He knew that Georgia was unprepared to take on Russia, but in initiating military operations, he pre-empted Russian forces, who had not yet been totally deployed into final positions, from a full attack on Tbilisi. Asmus insists, as do many others, that the actual aggressor was Russia, who had for months been escalating the potential for conflict. Asmus documents how the Kremlin had for some time been aiming at the Georgian president and that Vladimir Putin was prepared to do all that was necessary to halt Georgia’s integration into the West, especially into NATO.
He says that the war probably could have been avoided, had the West, including the USA, been resolute and declared a clear, forceful and values-based position – ideals of which the West constantly reminds others.
Asmus reminds us that Saakashvili, by August of 2008, was forced to accept the Russian occupation of North Ossetia and the ethnic cleansing of Georgians residing there. He also had to defend his own and Georgia’s growing Western orientation from failing. The book counters the Moscow-touted notion that a renegade, irrational Saakashvili irresponsibly provoked a Russian invasion by ordering Georgian troops into South Ossetia and thus drawing out, from the West, the Pavlovian response of blaming the victim.
The book points to Russia as the perpetrator who had been spoiling efforts to resolve the impasse in South Ossetia and Abkhazia, and testing the international limits of the international community. Russian intimidation became the norm and the expectation. The necessary Western vigilance was lulled and unconcern for a serious crisis prevailed.
Georgia took an inevitable heavy beating, but Russia was forced into a parallel diplomatic conflict with the West. After five days, frenzied diplomacy brought a tentative halt to battlefield activity.

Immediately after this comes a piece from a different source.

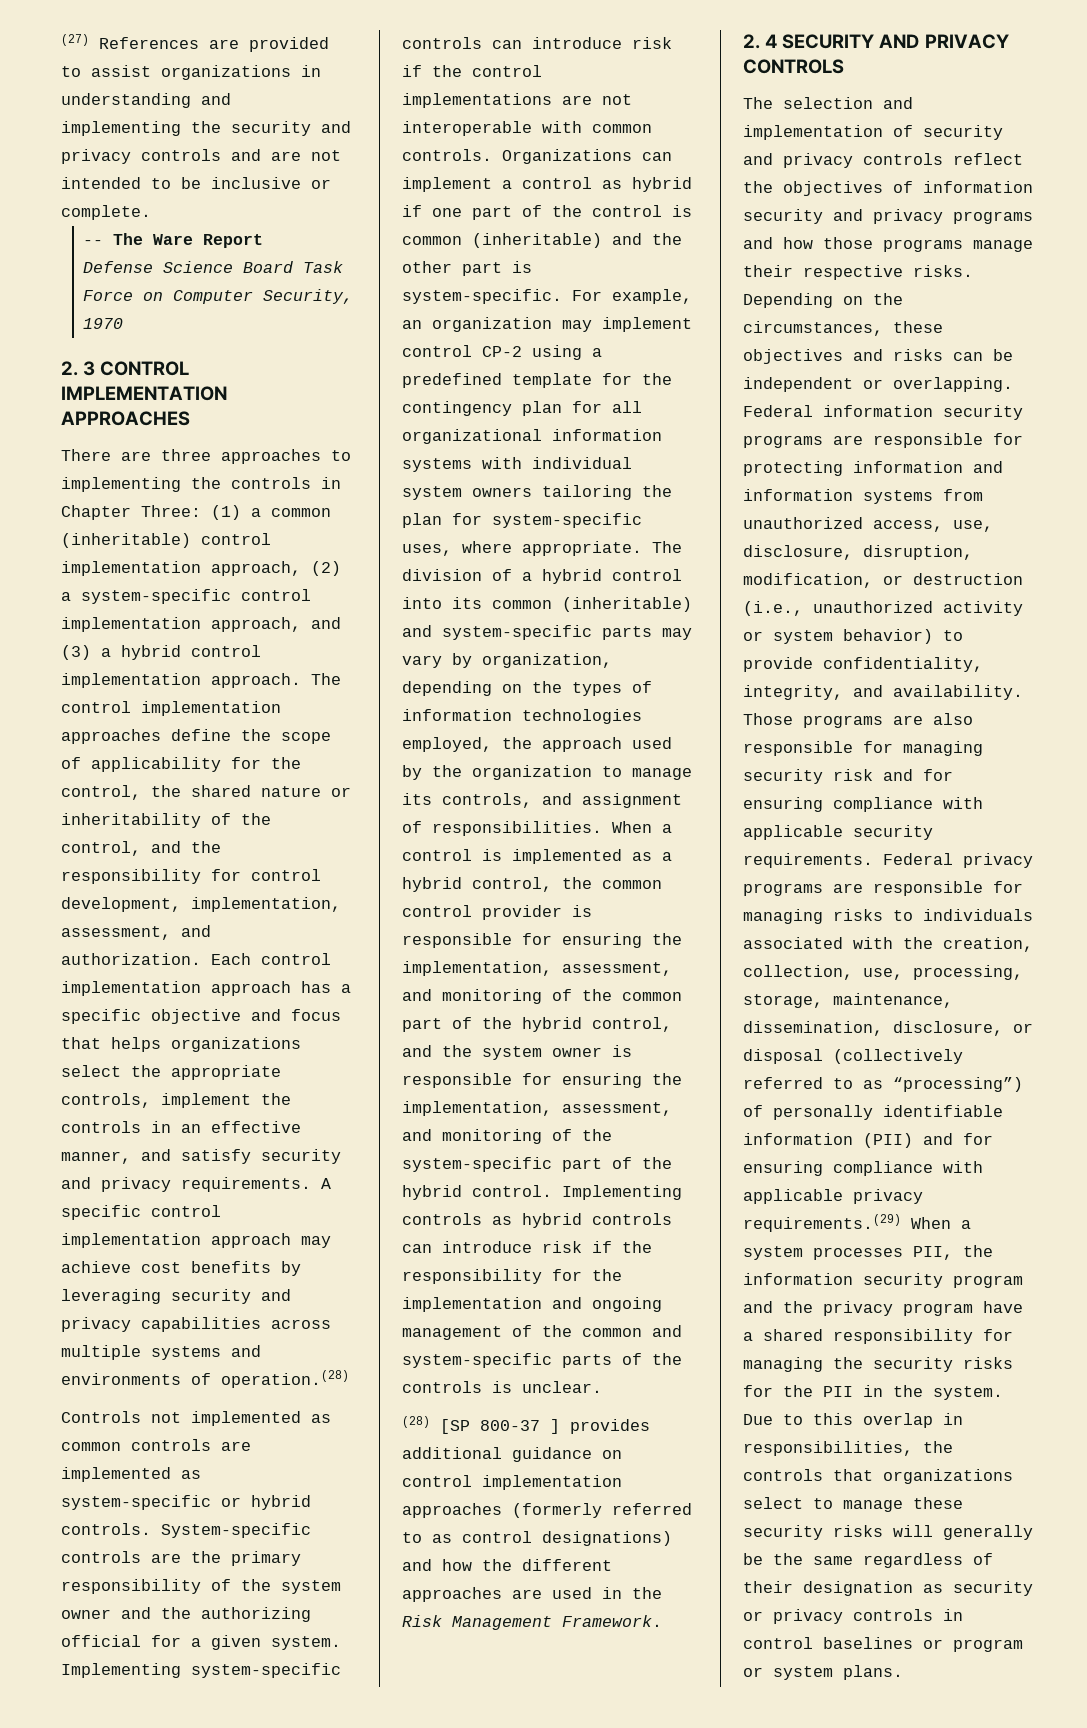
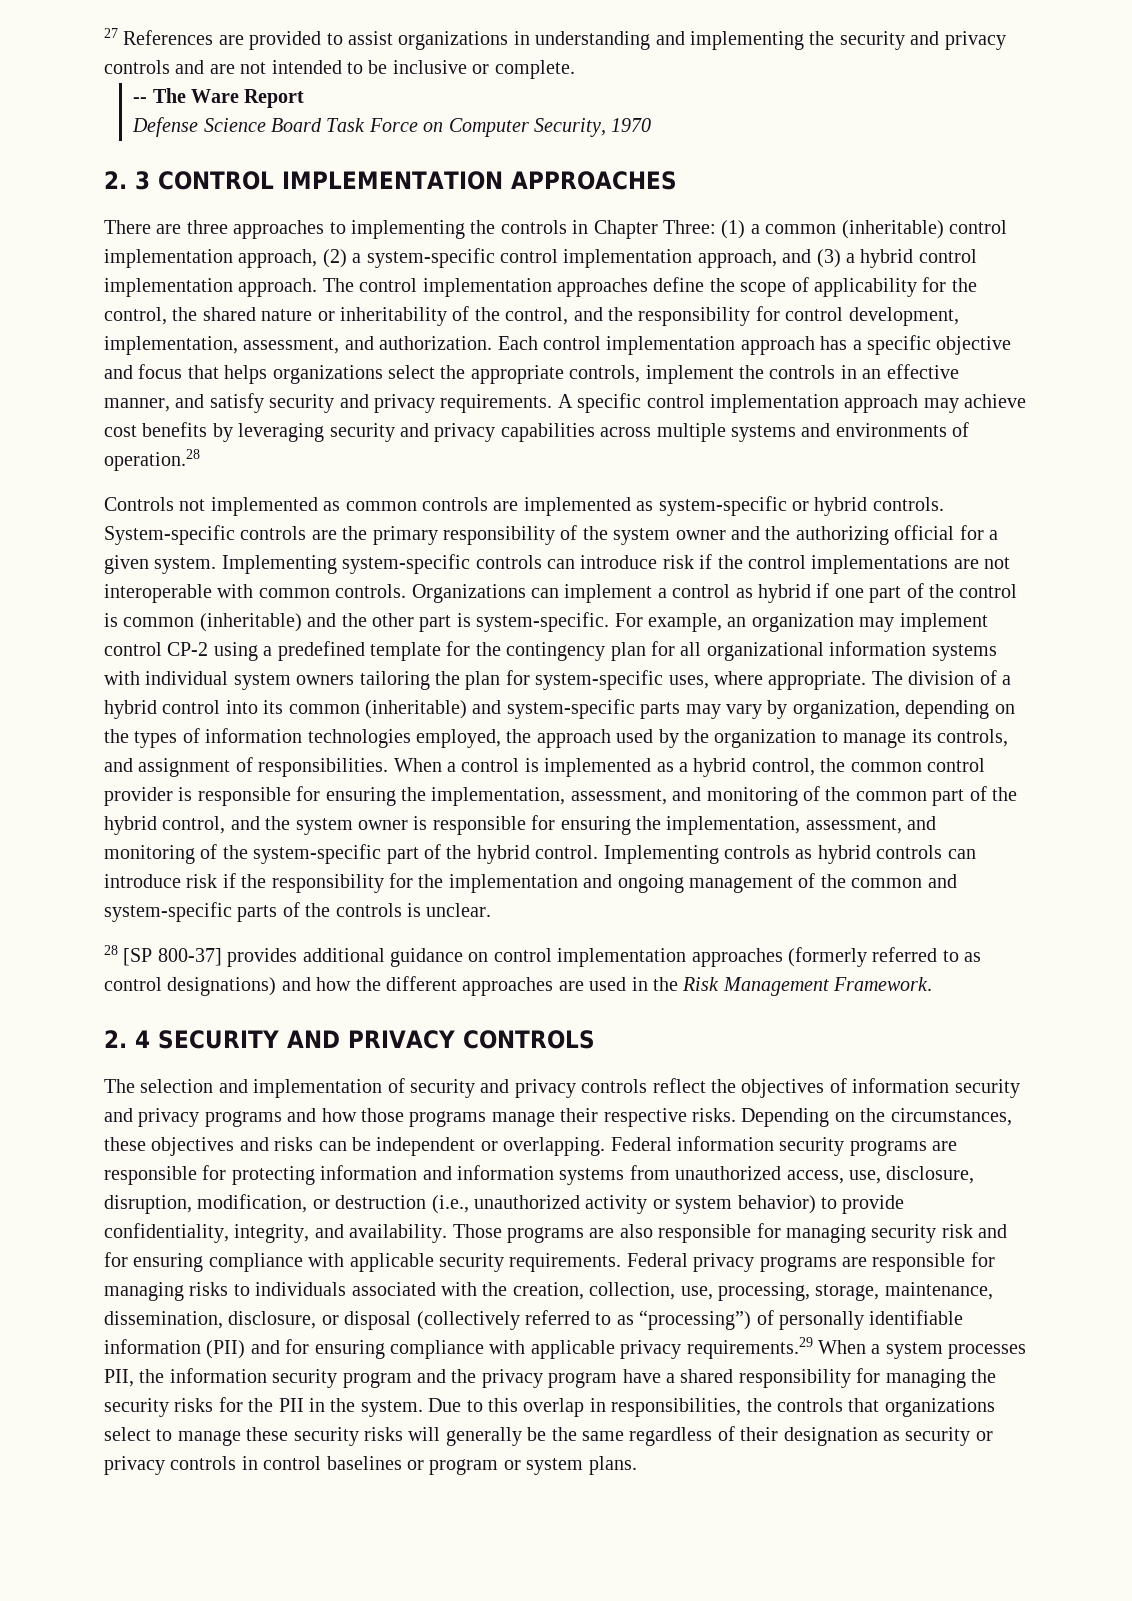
[61,34,89,46] (27) -> [104,28,118,38] 27
[221,1370,349,1388] operation.(28) -> [104,449,200,471] operation.28
[402,1416,560,1434] (28) [SP 800-37 ] -> [104,945,222,966] 28 [SP 800-37]
[743,1214,901,1232] requirements.(29) -> [686,1337,813,1359] requirements.29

According to Asmus, the Russians won the battle for Tshinvali, but not the war, for the goals of eliminating Saakashvili and making Georgia into a marionette state of Moscow were not reached.
On the other hand, Asmus finds that Moscow has in essence ignored Barak Obama’s “Russia reset” policy. While Washington claims that it is not abandoning friendship with countries such as Georgia in pursuing close co-operation with Moscow, the book makes clear the lenghts to which the Kremlin will go to halt the westward march of states in its so-called “privileged sphere of influence”.
Russia has dramatically shown that it can ignore internationally-agreed rules of behaviour in dealing on its own terms with its non-NATO neighbours. Any meaningful penalties from the west are not to be expected and in terms of its continuing occupation of Georgian territory, Moscow is unrepentant.
In a refernce to the recent Russia-NATO summit in Lisbon Time magazine put it succintly: it was an event that “neatly glossed over the fact that Russia’s troops have only increased their presence in Georgia’s disputed regions since the war. ... Russia has shown that it will not back down to Western pressure in its backyard.”
(Ronald D. Asmus is the executive director of the Brussels-based Transatlantic Center for the German Marshall Fund of the United States.)